Le médicament générique est une copie du médicament original, mais pas nécessairement une copie stricte. Il doit : 

  • avoir la même composition qualitative et quantitative en principes actifs,
  • avoir la même forme pharmaceutique que la spécialité de référence (gélule, comprimé, sirop…)
  • démontrer la bioéquivalence avec cette dernière, c’est à dire la même biodisponibilité (vitesse et quantité de principe actif libéré dans l’organisme)

Aucune obligation juridique ou technique n’exige une identité de la composition en excipients entre la spécialité générique et la spécialité de référence. 
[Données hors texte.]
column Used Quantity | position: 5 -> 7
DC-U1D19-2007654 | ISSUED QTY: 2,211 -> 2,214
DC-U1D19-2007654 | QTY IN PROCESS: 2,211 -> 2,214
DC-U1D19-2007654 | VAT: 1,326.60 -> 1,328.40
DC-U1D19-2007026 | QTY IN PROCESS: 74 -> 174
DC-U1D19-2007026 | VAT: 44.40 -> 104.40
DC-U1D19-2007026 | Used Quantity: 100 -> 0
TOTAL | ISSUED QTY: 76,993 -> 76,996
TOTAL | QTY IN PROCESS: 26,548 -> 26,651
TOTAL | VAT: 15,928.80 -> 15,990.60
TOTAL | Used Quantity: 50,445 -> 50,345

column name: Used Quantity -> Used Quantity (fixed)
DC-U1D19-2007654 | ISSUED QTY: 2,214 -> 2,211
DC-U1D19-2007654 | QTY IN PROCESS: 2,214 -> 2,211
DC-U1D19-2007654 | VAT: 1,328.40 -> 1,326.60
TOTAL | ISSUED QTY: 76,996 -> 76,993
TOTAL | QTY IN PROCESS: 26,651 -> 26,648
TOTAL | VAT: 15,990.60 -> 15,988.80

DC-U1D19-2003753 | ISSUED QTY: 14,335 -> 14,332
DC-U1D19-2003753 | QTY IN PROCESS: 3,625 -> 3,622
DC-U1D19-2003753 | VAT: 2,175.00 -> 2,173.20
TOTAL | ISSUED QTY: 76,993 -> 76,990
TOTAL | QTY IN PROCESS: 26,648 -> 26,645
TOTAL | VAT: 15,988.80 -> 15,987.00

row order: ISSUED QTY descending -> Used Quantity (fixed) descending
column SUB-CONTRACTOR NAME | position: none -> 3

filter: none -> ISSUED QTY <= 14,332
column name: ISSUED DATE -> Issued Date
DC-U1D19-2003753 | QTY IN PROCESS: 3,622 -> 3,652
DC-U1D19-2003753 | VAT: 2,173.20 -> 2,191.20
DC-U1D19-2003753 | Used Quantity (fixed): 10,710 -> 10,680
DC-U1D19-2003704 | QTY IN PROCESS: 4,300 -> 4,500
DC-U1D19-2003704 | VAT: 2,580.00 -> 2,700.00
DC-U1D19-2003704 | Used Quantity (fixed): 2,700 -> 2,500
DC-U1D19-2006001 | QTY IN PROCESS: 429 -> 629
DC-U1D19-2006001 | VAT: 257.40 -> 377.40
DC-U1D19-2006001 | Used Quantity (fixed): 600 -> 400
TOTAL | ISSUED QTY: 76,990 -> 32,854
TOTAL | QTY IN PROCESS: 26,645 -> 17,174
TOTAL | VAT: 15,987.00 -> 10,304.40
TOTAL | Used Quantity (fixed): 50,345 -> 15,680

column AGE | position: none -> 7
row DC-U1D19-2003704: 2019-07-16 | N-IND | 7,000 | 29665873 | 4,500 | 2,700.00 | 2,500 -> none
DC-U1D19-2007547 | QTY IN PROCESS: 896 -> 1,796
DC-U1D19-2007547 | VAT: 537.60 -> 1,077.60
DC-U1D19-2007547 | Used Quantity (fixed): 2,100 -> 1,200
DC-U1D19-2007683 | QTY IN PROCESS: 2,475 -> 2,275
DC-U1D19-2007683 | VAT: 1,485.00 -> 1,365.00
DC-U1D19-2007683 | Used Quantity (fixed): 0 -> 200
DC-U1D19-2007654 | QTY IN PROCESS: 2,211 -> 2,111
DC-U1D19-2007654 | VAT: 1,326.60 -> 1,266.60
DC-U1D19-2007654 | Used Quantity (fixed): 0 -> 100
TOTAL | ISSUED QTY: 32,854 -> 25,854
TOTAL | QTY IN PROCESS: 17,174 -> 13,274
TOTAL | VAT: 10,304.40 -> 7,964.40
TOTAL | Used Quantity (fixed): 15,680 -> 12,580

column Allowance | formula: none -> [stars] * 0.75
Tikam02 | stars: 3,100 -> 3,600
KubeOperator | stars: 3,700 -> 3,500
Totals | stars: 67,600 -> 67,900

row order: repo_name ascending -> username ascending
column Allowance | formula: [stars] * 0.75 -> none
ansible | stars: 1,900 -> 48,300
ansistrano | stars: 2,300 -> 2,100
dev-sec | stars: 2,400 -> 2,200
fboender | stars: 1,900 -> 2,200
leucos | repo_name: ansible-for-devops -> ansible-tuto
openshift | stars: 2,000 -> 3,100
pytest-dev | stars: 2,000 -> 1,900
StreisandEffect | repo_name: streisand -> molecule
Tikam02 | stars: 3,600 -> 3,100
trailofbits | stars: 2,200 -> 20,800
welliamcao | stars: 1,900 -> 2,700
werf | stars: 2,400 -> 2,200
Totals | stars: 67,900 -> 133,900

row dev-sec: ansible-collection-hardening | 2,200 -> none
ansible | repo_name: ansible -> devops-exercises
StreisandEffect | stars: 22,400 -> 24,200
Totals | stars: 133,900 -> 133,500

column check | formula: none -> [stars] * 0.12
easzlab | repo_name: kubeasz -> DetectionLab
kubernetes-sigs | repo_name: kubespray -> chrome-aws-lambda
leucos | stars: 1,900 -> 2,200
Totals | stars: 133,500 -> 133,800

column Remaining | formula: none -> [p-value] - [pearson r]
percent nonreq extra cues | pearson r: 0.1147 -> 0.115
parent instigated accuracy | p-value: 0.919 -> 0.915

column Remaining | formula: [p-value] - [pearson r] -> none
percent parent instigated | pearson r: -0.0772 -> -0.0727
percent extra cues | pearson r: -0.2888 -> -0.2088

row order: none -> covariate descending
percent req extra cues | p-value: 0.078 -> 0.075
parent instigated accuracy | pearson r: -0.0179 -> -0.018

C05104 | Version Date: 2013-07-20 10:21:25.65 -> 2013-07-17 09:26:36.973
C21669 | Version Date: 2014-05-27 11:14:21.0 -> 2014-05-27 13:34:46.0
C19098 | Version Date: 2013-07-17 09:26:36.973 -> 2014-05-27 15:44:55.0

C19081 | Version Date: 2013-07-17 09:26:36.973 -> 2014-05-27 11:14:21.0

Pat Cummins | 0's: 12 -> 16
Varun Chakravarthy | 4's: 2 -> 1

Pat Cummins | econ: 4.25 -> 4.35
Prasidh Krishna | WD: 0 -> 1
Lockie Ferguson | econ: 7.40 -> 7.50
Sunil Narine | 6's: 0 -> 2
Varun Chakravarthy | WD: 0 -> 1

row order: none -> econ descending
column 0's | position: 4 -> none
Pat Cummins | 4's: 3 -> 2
Le laboratoire à l’origine de la production d’un médicament générique fait une demande d’AMM auprès d’une agence du médicament et procure un dossier permettant de garantir la reproductibilité industrielle et la bioéquivalence du médicament par rapport à l’original. Il peut s’agir d’une demande centralisée auprès de l’agence européenne du médicament (obligatoire pour certains types de médicaments) ou d’une procédure de reconnaissance mutuelle, comme pour les médicaments princeps.